◆ Prompt: Could you report every line from the entries that includes the word "meta"?

Material shown below:

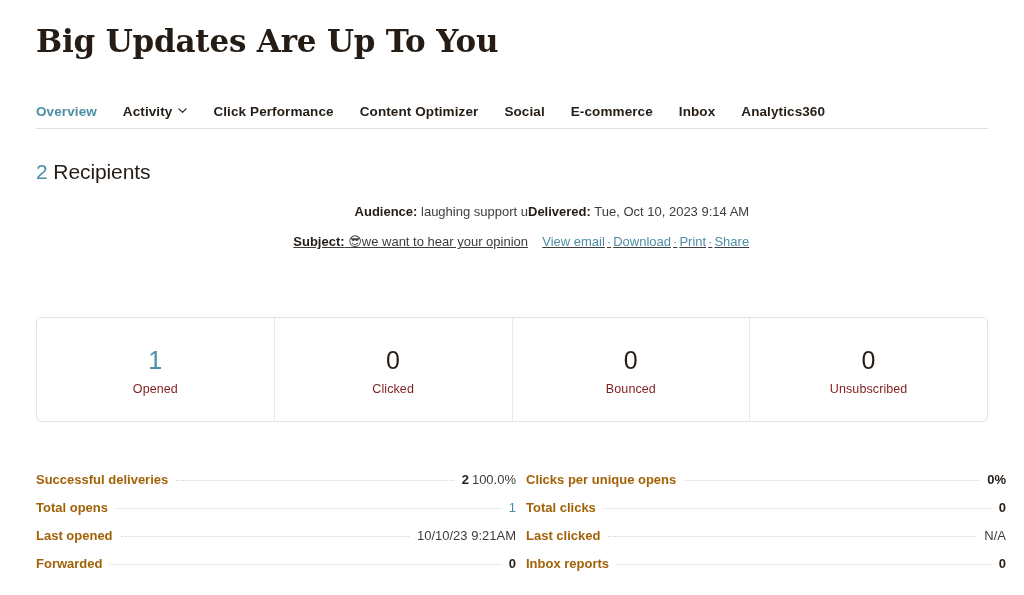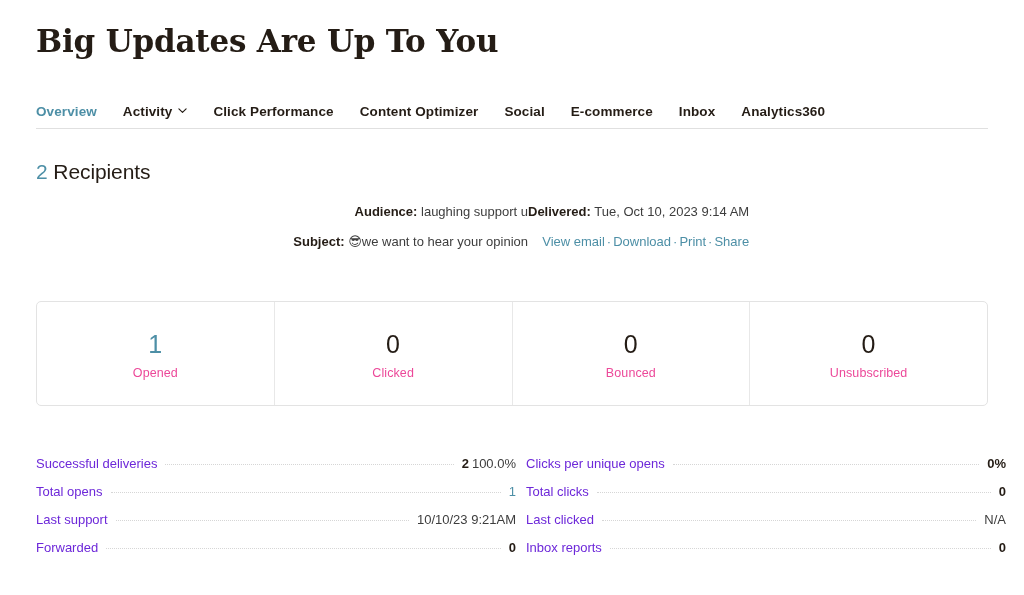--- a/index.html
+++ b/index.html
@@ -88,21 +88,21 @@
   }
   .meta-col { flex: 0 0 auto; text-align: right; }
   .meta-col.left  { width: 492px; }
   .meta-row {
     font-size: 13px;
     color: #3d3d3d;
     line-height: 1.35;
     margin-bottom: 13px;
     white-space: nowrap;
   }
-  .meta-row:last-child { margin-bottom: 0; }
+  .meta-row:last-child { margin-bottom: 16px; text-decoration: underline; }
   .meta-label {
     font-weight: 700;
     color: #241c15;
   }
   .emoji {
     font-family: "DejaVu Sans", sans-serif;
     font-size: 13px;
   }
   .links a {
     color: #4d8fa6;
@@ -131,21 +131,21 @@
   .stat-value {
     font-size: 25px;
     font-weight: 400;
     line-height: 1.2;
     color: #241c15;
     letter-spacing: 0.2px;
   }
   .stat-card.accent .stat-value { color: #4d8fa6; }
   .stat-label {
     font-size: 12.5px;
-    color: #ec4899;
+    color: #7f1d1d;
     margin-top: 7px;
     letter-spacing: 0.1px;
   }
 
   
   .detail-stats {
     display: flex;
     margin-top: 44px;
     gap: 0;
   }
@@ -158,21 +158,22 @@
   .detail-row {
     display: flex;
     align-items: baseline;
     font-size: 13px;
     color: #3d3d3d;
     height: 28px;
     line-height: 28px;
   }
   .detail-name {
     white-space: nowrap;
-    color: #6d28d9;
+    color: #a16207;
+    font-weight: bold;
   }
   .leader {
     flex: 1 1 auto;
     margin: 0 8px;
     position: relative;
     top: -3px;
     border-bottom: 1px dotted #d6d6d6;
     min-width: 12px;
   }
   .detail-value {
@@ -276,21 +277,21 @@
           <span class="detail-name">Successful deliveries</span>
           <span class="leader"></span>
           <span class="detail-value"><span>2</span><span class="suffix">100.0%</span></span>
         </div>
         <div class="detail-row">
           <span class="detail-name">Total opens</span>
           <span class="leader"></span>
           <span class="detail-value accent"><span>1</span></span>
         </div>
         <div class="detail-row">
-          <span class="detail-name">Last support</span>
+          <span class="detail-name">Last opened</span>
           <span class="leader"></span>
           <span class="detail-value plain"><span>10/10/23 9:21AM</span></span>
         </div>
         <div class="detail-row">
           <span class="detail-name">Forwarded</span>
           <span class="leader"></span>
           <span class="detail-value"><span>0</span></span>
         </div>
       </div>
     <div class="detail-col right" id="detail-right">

End of Material shown.

◆ Answer for this exercise:
   .meta-col { flex: 0 0 auto; text-align: right; }
   .meta-col.left  { width: 492px; }
   .meta-row {
-  .meta-row:last-child { margin-bottom: 0; }
+  .meta-row:last-child { margin-bottom: 16px; text-decoration: underline; }
   .meta-label {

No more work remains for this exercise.